There is only one metric by which you can gauge the success of an IPTV service. It is not subscriber numbers, market share or hours watched: it is revenue. The subscription roll is irrelevant if it isn’t making a profit, so providing the kind of service that engages users, drives organic growth and retains viewers is essential.
The most effective way to do this is through accurate recommendations, but with so many variables to consider, this is increasingly possible only with assistance from machine learning.
The possibilities of machine learning (ML) – and the relevance of its output – is defined entirely by the quality of the data on which it is based.
As Western Digital explains, “The process starts by understanding each viewer: what they are watching now, what they watched before, what they watched next, when they watched, how often they ‘binge’ watch, where they click most on the screen, and more.” Patterns within the data are matched to attributes, like genre, programme length and who features in the content to determine “which videos should be recommended, where they should be placed on the screen, which graphics should be used, and more.”
Machine learning can be paired with artificial intelligence and natural language processing to not only improve the relevance of recommendations made by IPTV services, but the way in which users interact with them. South Korea’s SK Telecom is already running an AI-based IPTV service that allows users to refine their selections by issuing sequential spoken commands, without necessarily specifying content by name. As reported by the Korea Times, results delivered in response to a spoken request for high-definition movies released in the 2000s, for example, can be further refined to include only free options.
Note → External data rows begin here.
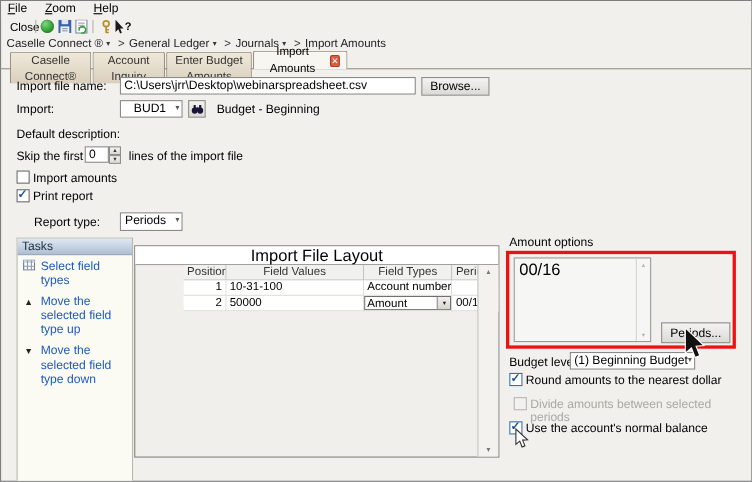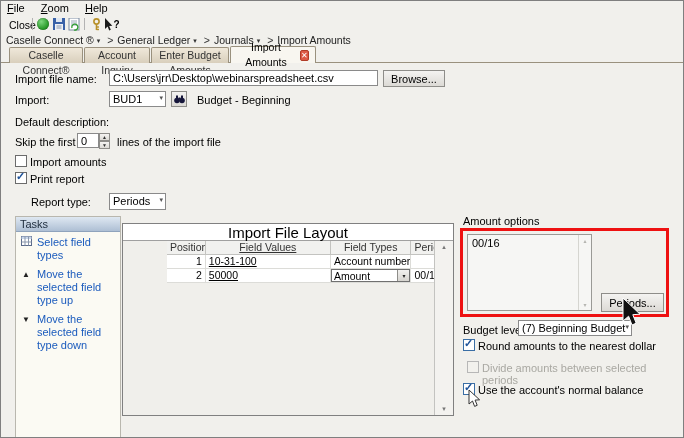--- a/index.html
+++ b/index.html
@@ -26,7 +26,7 @@
   .crumb-sep { display:inline-block; margin:0 4px; color:#333; }
   
   #tabstrip { left:0; top:45px; width:100%; height:17px; border-bottom:1px solid #9a917e; }
-  .tab { position:absolute; top:1px; height:16px; line-height:15px; text-align:center; font-size:10.5px;
+  .tab { position:absolute; top:1px; height:29px; line-height:15px; text-align:center; font-size:10.5px;
          background:linear-gradient(#efe8da,#d9cfbc); border:1px solid #9a917e; border-bottom:none;
          border-radius:2px 2px 0 0; color:#333; padding:0 6px; }
   .tab.active { background:#f8f6f0; height:17px; top:0; z-index:2; color:#000; display:flex; align-items:center; gap:5px; justify-content:center; }

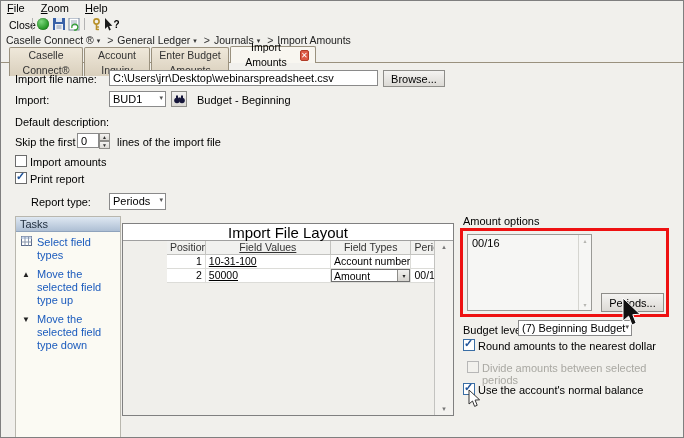--- a/index.html
+++ b/index.html
@@ -35,7 +35,7 @@
   .lbl { font-size:11px; color:#000; white-space:nowrap; }
   .txt { background:#fff; border:1px solid #8a8a8a; font-size:11px; padding:1px 3px; line-height:13px; white-space:nowrap; overflow:hidden; }
   .btn { background:linear-gradient(#f4f3f1,#dcdad5); border:1px solid #8e8d89; font-size:11px; text-align:center; }
-  .combo { background:#fff; border:1px solid #8a8a8a; font-size:11px; padding:1px 14px 1px 3px; white-space:nowrap; overflow:hidden; }
+  .combo { background:#fff; border:1px solid #8a8a8a; font-size:11px; padding:1px 14px 1px 3px; white-space:nowrap; overflow:hidden;text-align:right; }
   .combo .chev { position:absolute; right:2px; top:2px; font-size:7px; color:#555; }
   .cb { width:12px; height:12px; background:#fff; border:1px solid #6b6b6b; position:absolute; }
   .cb .mark { position:absolute; left:0px; top:-3px; font-size:11px; color:#20549a; font-weight:bold; }

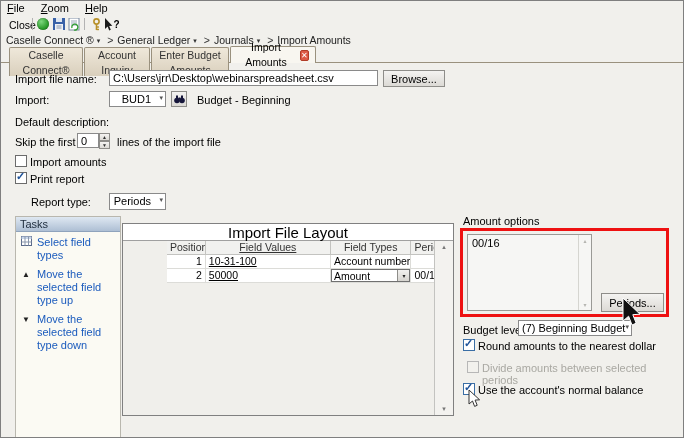--- a/index.html
+++ b/index.html
@@ -56,7 +56,7 @@
   .trow.hdr .cell { background:#f1f1ef; border-right:1px solid #c3c3c0; border-bottom:1px solid #c3c3c0; color:#333; text-align:center; font-size:10.5px; }
   .cell { font-size:10.5px; padding:0 3px; line-height:13px; border-right:1px solid #dcdcd8; border-bottom:1px solid #dcdcd8; background:#fff; white-space:nowrap; overflow:hidden; }
   .c-pos { width:42px; text-align:right; }
-  .c-val { width:137px;text-decoration:underline; }
+  .c-val { width:137px; }
   .c-typ { width:88px; position:relative; }
   .c-per { width:45px; }
   .cell-combo { position:absolute; inset:0; border:1px solid #707070; background:#fff; padding:0 14px 0 2px; font-size:10.5px; line-height:12px; }

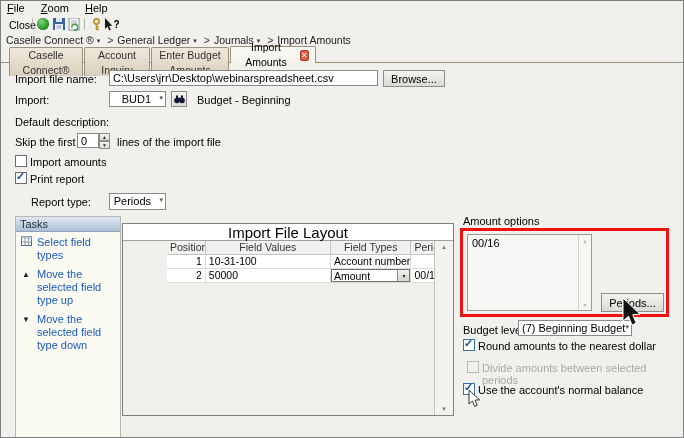--- a/index.html
+++ b/index.html
@@ -66,7 +66,7 @@
   
   #redrect { left:459px; top:227px; width:209px; height:89px; border:3px solid #ee1111; z-index:5; }
   #plist { left:466px; top:233px; width:125px; height:77px; background:#f6f6f4; border:1px solid #9a9a96; }
-  #plist .pval { padding:2px 4px; font-size:11px; }
+  #plist .pval { padding:2px 4px; font-size:15px; }
   #plist .lscroll { position:absolute; right:0; top:0; width:13px; height:100%; border-left:1px solid #d5d5d0; }
   #plist .lscroll span { position:absolute; left:0; width:100%; text-align:center; font-size:6px; color:#b5b5b0; }
   .cursor { z-index:9; pointer-events:none; }

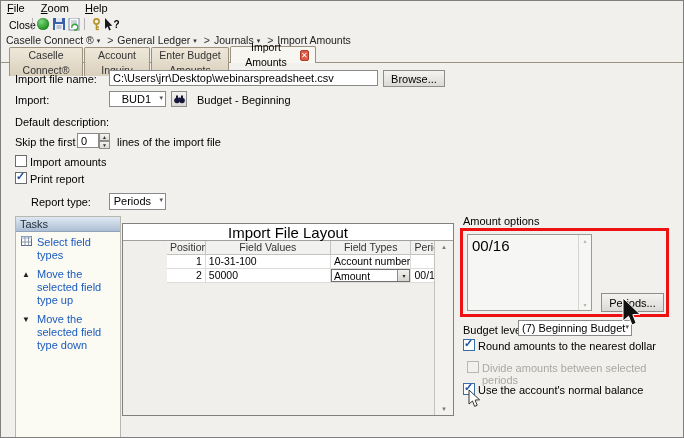--- a/index.html
+++ b/index.html
@@ -252,7 +252,7 @@
 
   <span class="abs lbl" style="left:462px; top:323px;">Budget level:</span>
   <div class="abs combo" style="left:517px; top:319px; width:114px; height:16px;">
-    <span>(7) Beginning Budget</span>
+    <span>(1) Beginning Budget</span>
     <span class="chev">▾</span>
   </div>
Last November, SK Telecom announced plans to overhaul the service, and add AI-based curation features, which would “come up with customised content after analysing subscribers’ TV viewing history”, reports the Korea Herald.
The two data types required by the machine learning algorithm are fundamentally different. One – the metrics about the content on offer – is static, but the other – user behaviour – is live and constantly changing. The IPTV providers that derive the greatest benefit from the possibilities of machine learning, and its ability to deliver a loyal subscriber base, will be those that develop the most comprehensive system for gathering user metrics and scrubbing their database of stale data that no longer applies to its changing demographic.
The most valuable data is temporal, or time based. Freya Rajeshwar, who worked at the Society of Motion Picture and Television Engineers before moving to Google Play, Movies & TV, explains that “IPTV is very Temporal Analytics driven. Some additional analytics are based on Metadata which is primarily text, but the majority of it is behavioural data which is temporal… a typical season of a network TV show is almost exactly a million frames. Each of those 1M+ frames is a reference point for data about user behaviour. And while website analytics may have numerous elements, it is rare that a user has the option to stop, pause, rewind, fast forward, increase volume, decrease volume, mute, etc, times a million frames that a TV series will have. IPTV collective user data nearly always exceeds the size of the video files with the depth and volume of the data that is recorded.”
Building a machine learning system to underpin an IPTV service therefore requires significant investment in the back end, which will collate, parse and analyse the temporal data. Such an investment might not be obvious at the outset, but it could make the difference between a service that can grow its audience and has the data it needs to offer real value by developing additional services, and one that can compete on little other than price.
Machine learning also requires a degree of feedback. How does the back end know whether the recommendations it is making, on the basis of the temporal data it is analysing, are successful? The most obvious metric is whether the viewer performed the action that the IPTV provider wanted.
“Explicitly determining the outcome enables the ML algorithm to make a better guess at the next iteration of the function, thus developing more accurate predictions as time progresses and more data becomes available. This is the concept of learning,” noted Tony Orme at The Broadcast Bridge. “Some parts of television are better suited to ML than others. For example, using ML to discover the viewing habits of OTT delivery to mobile phones is ideally suited to ML as there is a definite outcome; the viewer either watches the program or they do not. Feedback from the mobile device’s viewing software will provide this.”
On a broader scale, Google is using machine learning to make decisions that would previously have been in the hands of a human engineer. The company’s Adam Handman explains how it is, “leveraging machine learning to make better transcoding decisions, to automate live to VOD, to automate clipping, to enhance metadata, to be able to run the content through a speech-to-text engine, or a transcription service, to generate a text transcript that can enhance the metadata, to make better monetisation decisions. Leveraging machine learning to be able to serve up a more targeted ad.”
The possibilities are, seemingly, endless – and as computers get more powerful, and storage prices fall yet further, the temptation will be to gather more data, whether fixed or temporal, in a drive to deliver more effective behavioural nudges. This will only be effective if IPTV providers already know what a successful outcome would constitute. The key, then, may not be to gather every data point possible but to ask, first, what result they hope to deliver, and then to consider which data they require to service that goal. Everything else is just noise.